Dataset¶
Class to load datasets saved in folder structure of separated files.
- class registration_tools.dataset.Dataset(data, axis_data, axis_files, scale=None, h5_key=None)[source]¶
Bases:
object
A class to represent an image dataset of files saved in several folders.
- Parameters:
data (nested list or str) – The data of the dataset, which can be a list of paths with regex patterns or a numpy array.
axis_data (str) – A string representing the format of the folder nested structure. Each character must appear only once.
axis_files (str) – A string representing the format of the file dimensions. Each character must appear only once.
scale (tuple, optional) – A tuple representing the scale for the spatial dimensions. Must be the same length as the number of spatial dimensions. If None, the scale is set to (1, 1, …, 1). Defaults to None.

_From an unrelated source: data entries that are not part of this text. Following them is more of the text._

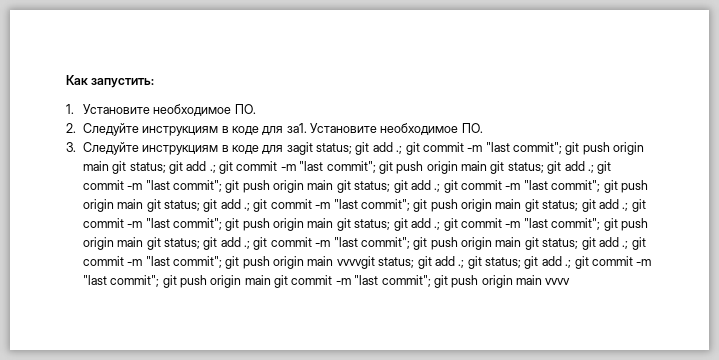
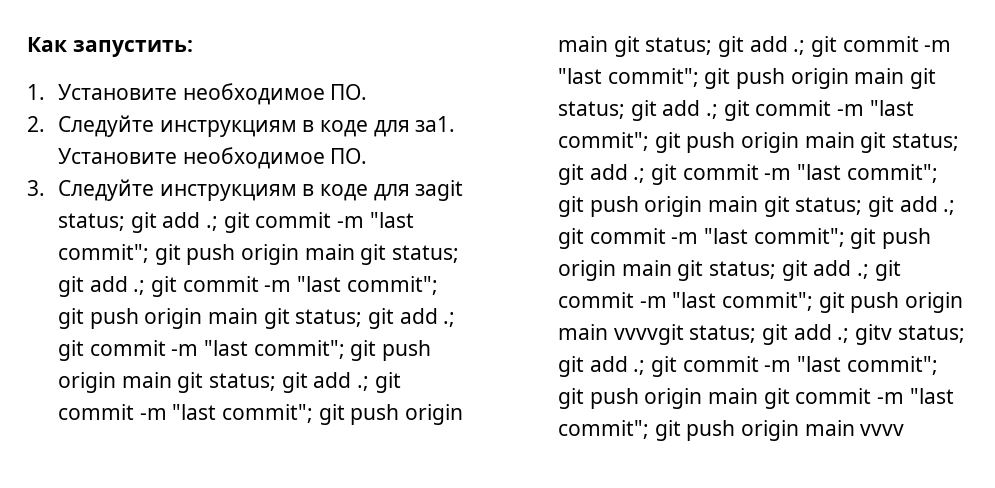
- git add .; git status;
+ git add .; gitv status;

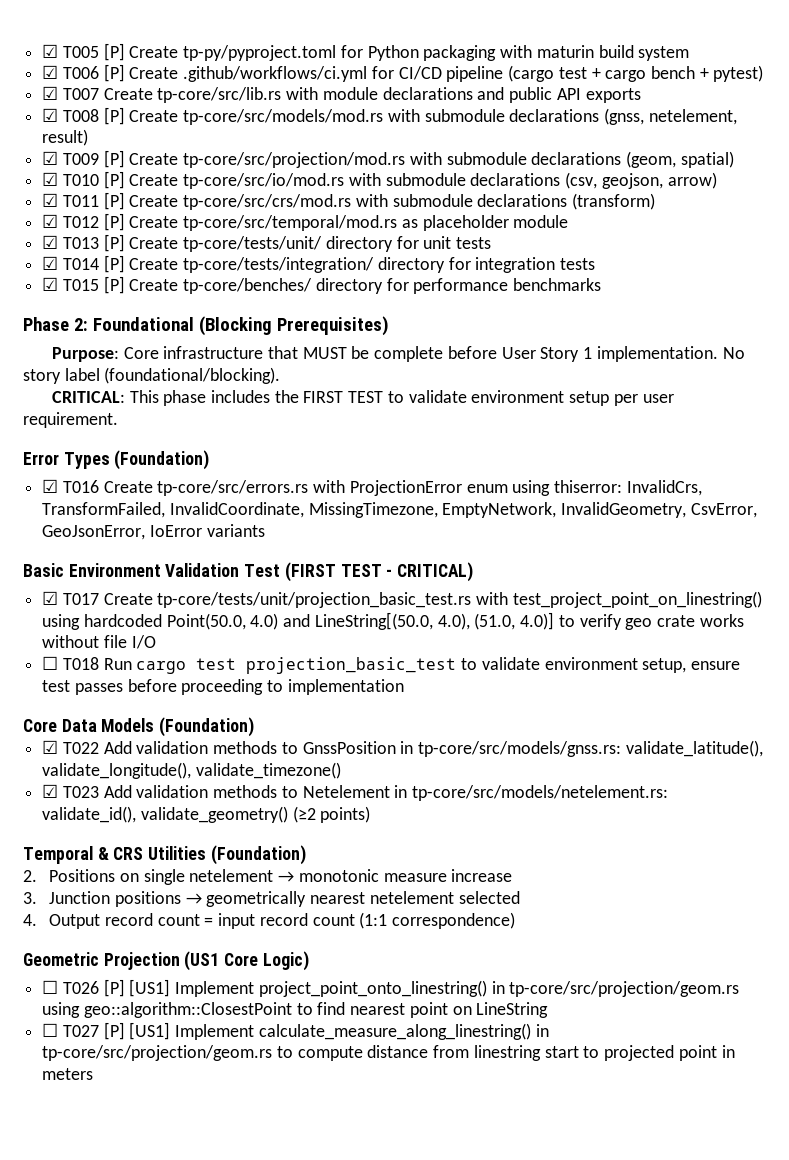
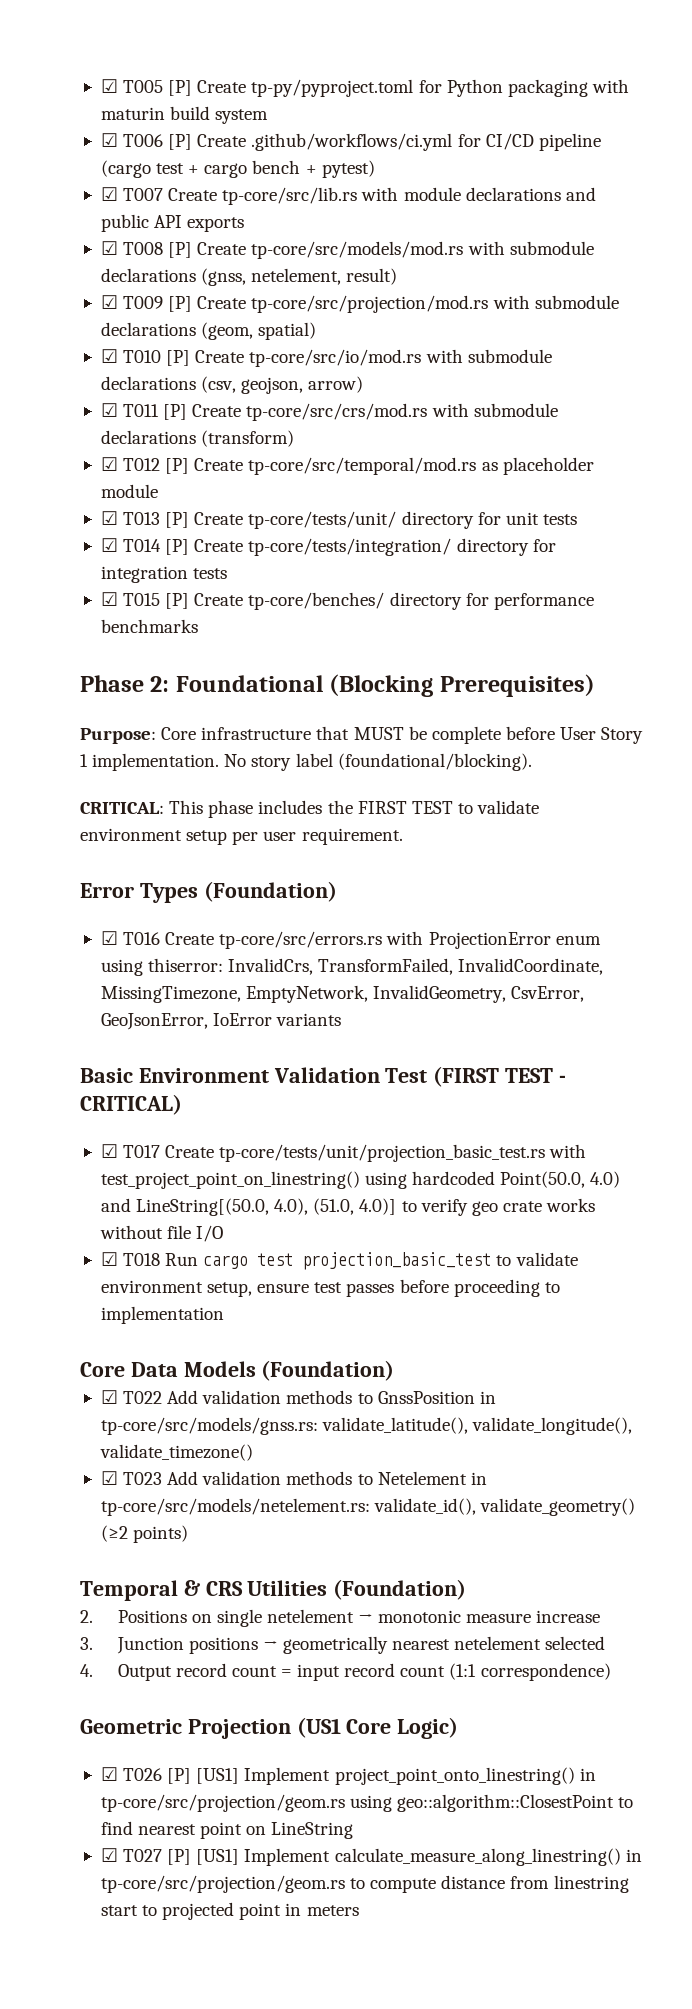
- ☐ T018 Run cargo test projection_basic_test to validate environment setup, ensure test passes before proceeding to implementation
+ ☑ T018 Run cargo test projection_basic_test to validate environment setup, ensure test passes before proceeding to implementation
- ☐ T026 [P] [US1] Implement project_point_onto_linestring() in tp-core/src/projection/geom.rs using geo::algorithm::ClosestPoint to find nearest point on LineString
+ ☑ T026 [P] [US1] Implement project_point_onto_linestring() in tp-core/src/projection/geom.rs using geo::algorithm::ClosestPoint to find nearest point on LineString
- ☐ T027 [P] [US1] Implement calculate_measure_along_linestring() in tp-core/src/projection/geom.rs to compute distance from linestring start to projected point in meters
+ ☑ T027 [P] [US1] Implement calculate_measure_along_linestring() in tp-core/src/projection/geom.rs to compute distance from linestring start to projected point in meters

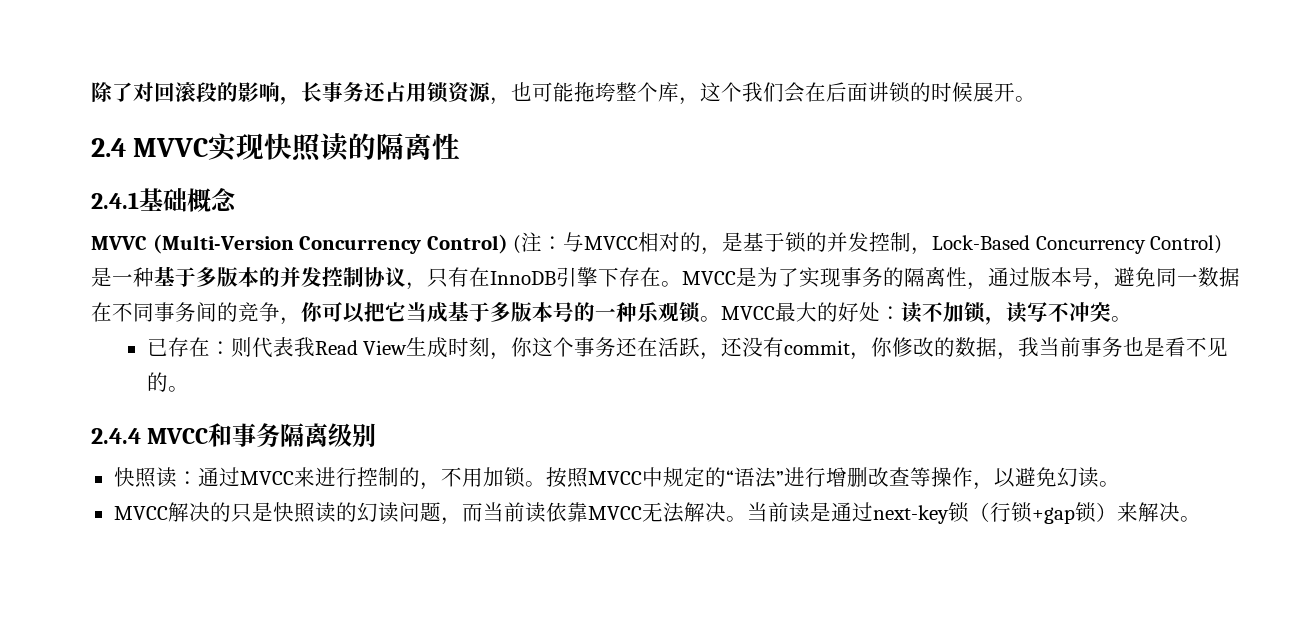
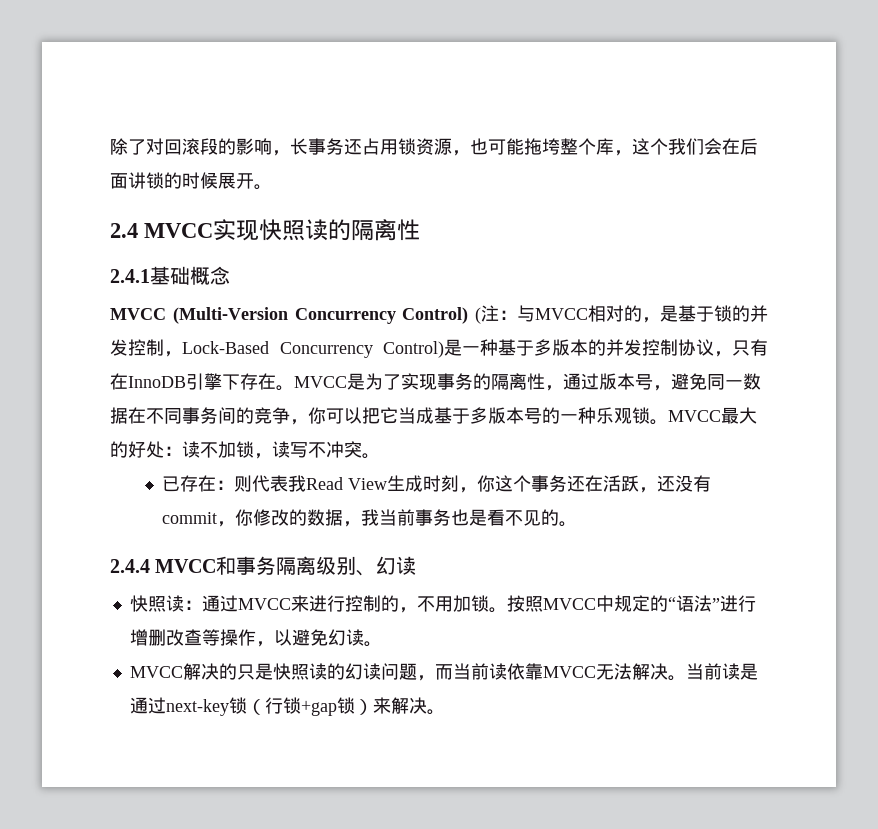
- 2.4 MVVC实现快照读的隔离性
+ 2.4 MVCC实现快照读的隔离性
- MVVC (Multi-Version Concurrency Control) (注：与MVCC相对的，是基于锁的并发控制，Lock-Based Concurrency Control)是一种基于多版本的并发控制协议，只有在InnoDB引擎下存在。
+ MVCC (Multi-Version Concurrency Control) (注：与MVCC相对的，是基于锁的并发控制，Lock-Based Concurrency Control)是一种基于多版本的并发控制协议，只有在InnoDB引擎下存在。
- 2.4.4 MVCC和事务隔离级别
+ 2.4.4 MVCC和事务隔离级别、幻读

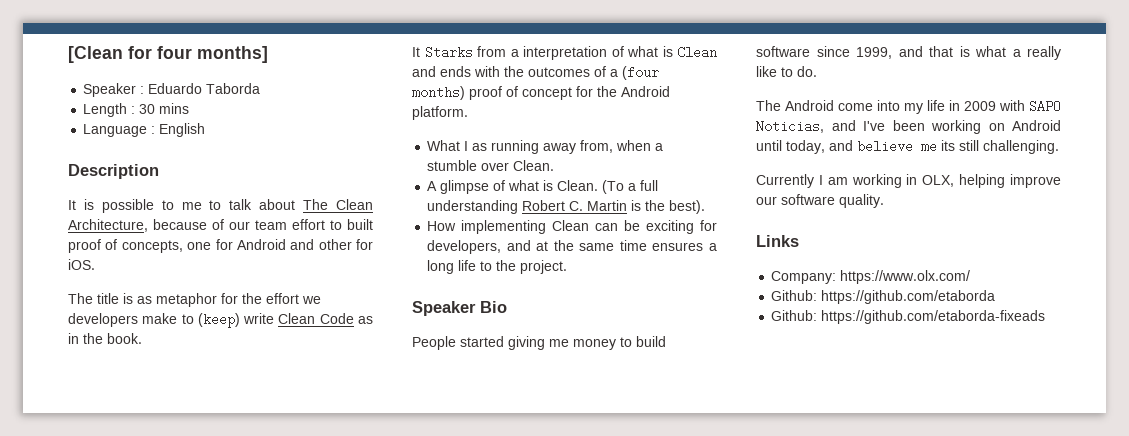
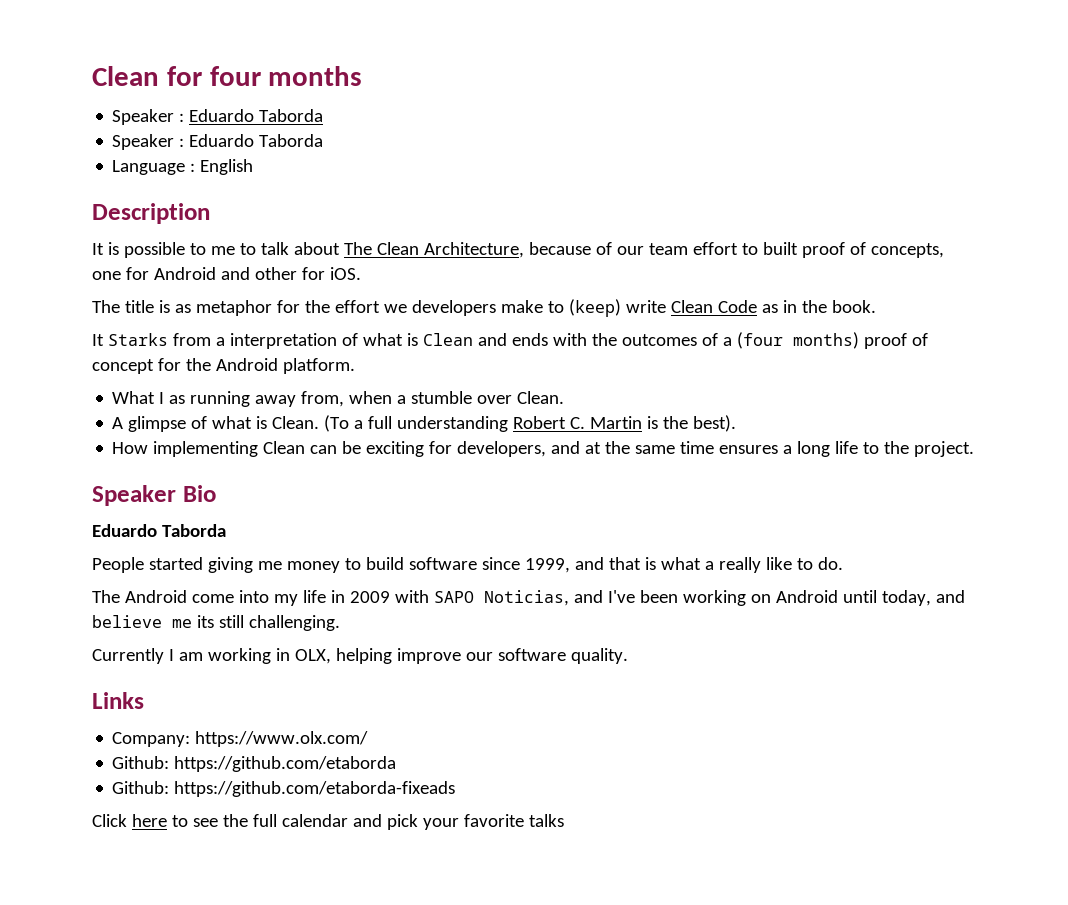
- [Clean for four months]
+ Clean for four months
  Speaker : Eduardo Taborda
- Length : 30 mins
+ Speaker : Eduardo Taborda
  Speaker Bio
+ Eduardo Taborda
+ Click here to see the full calendar and pick your favorite talks

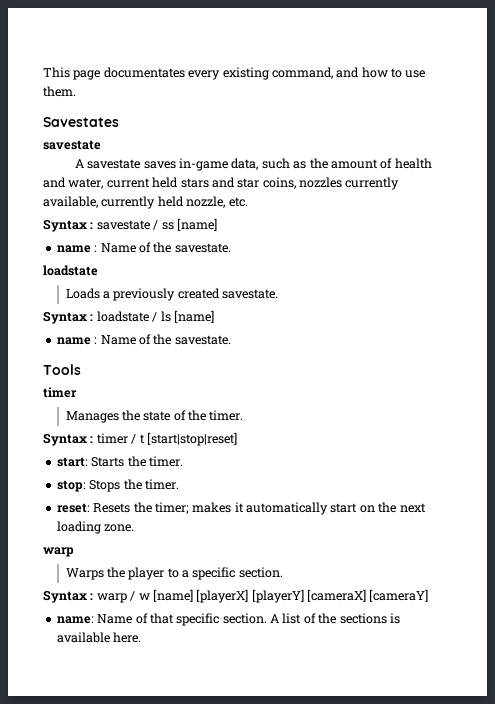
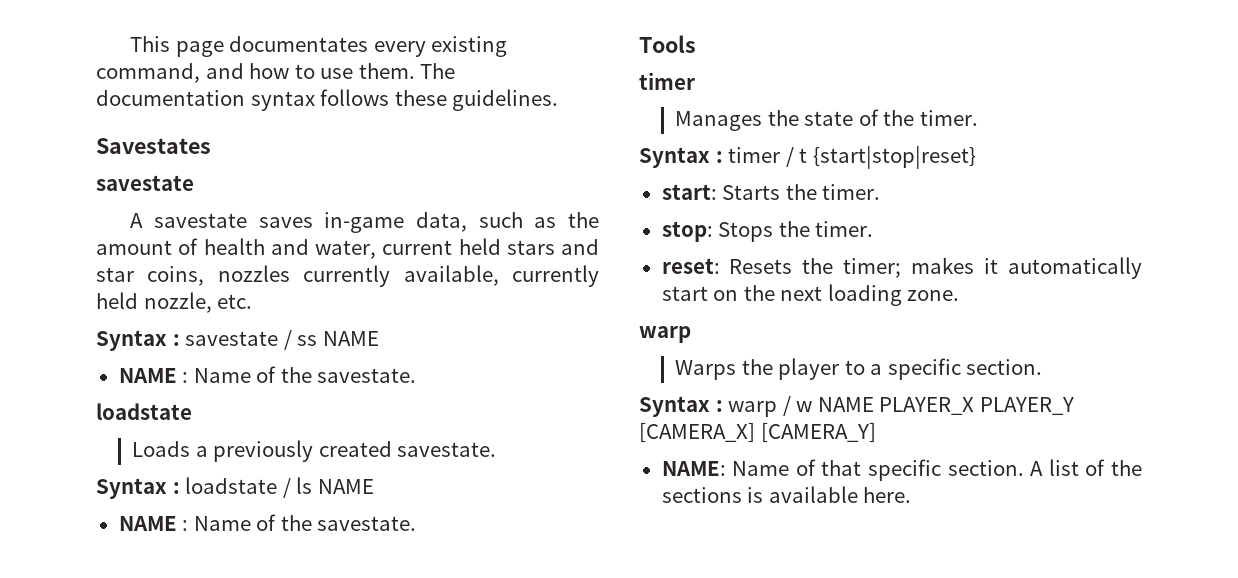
+ The documentation syntax follows these guidelines.
- Syntax : savestate / ss [name]
- name : Name of the savestate.
+ Syntax : savestate / ss NAME
+ NAME : Name of the savestate.
- Syntax : loadstate / ls [name]
- name : Name of the savestate.
+ Syntax : loadstate / ls NAME
+ NAME : Name of the savestate.
- Syntax : timer / t [start|stop|reset]
+ Syntax : timer / t {start|stop|reset}
- Syntax : warp / w [name] [playerX] [playerY] [cameraX] [cameraY]
- name: Name of that specific section.
+ Syntax : warp / w NAME PLAYER_X PLAYER_Y [CAMERA_X] [CAMERA_Y]
+ NAME: Name of that specific section.

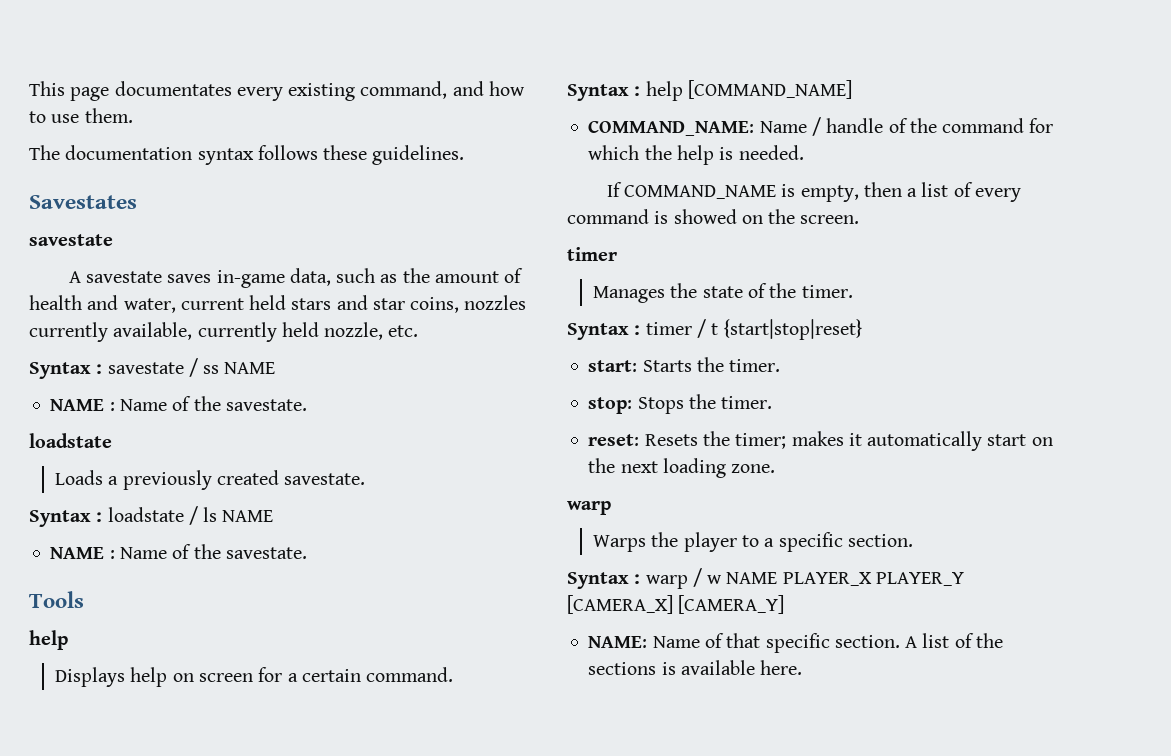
- This page documentates every existing command, and how to use them. The documentation syntax follows these guidelines.
+ This page documentates every existing command, and how to use them.
+ The documentation syntax follows these guidelines.
  Tools
+ help
+ Displays help on screen for a certain command.
+ Syntax : help [COMMAND_NAME]
+ COMMAND_NAME: Name / handle of the command for which the help is needed.
+ If COMMAND_NAME is empty, then a list of every command is showed on the screen.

h5_key (str, optional) – The key to read data from an h5 file, if applicable.
Examples
Having a dataset with the folowwing structure:
- main_folder
- ch1
file_t1.tif
file_t2.tif
…
- ch2
file_t1.tif
file_t2.tif
…
Where each file is a 3D image saved in format ‘ZYX’ with scale (2., 1., 1.). You can create a dataset object with the following code:
dataset = Dataset(data=[‘ch1/file{0:03d}.tif’,’ch2/file{0:03d}.tif’], axis_data=’CT’, axis_files=’ZYX’, scale=(2., 1., 1.))
- shape¶
The shape of the dataset including both data and file dimensions.
- Type:
tuple
- scale¶
The scale of the spatial dimensions.
- Type:
tuple
- _data¶
The data of the dataset, expanded from regex patterns or file paths.
- Type:
np.ndarray
- _axis¶
The combined format of data and file dimensions.
- Type:
str
- _n_axis¶
The total number of dimensions.
- Type:
int
- _axis_data¶
The format of the folder structure.
- Type:
str
- _n_axis_data¶
The number of data dimensions.
- Type:
int
- _axis_files¶
The format of the file dimensions.
- Type:
str
- _n_axis_files¶
The number of file dimensions.
- Type:
int
- _axis_spatial¶
The spatial dimensions in the dataset.
- Type:
str
- _n_axis_spatial¶
The number of spatial dimensions.
- Type:
int
- dtype¶
The data type of the images.
- Type:
np.dtype
- _h5_key¶
The key to read data from an h5 file, if applicable.
- Type:
str
- to_zarr(file, flavor='dask', **kwargs)[source]¶
Save the dataset to a Zarr file.
Parameters: file (str or store): The file path or store to save the Zarr file. flavor (str, optional): The method to use for saving. Options are ‘legacy’ or ‘dask’. Default is ‘dask’. **kwargs: Additional keyword arguments to pass to the respective saving method.
Raises: ValueError: If an invalid flavor is provided.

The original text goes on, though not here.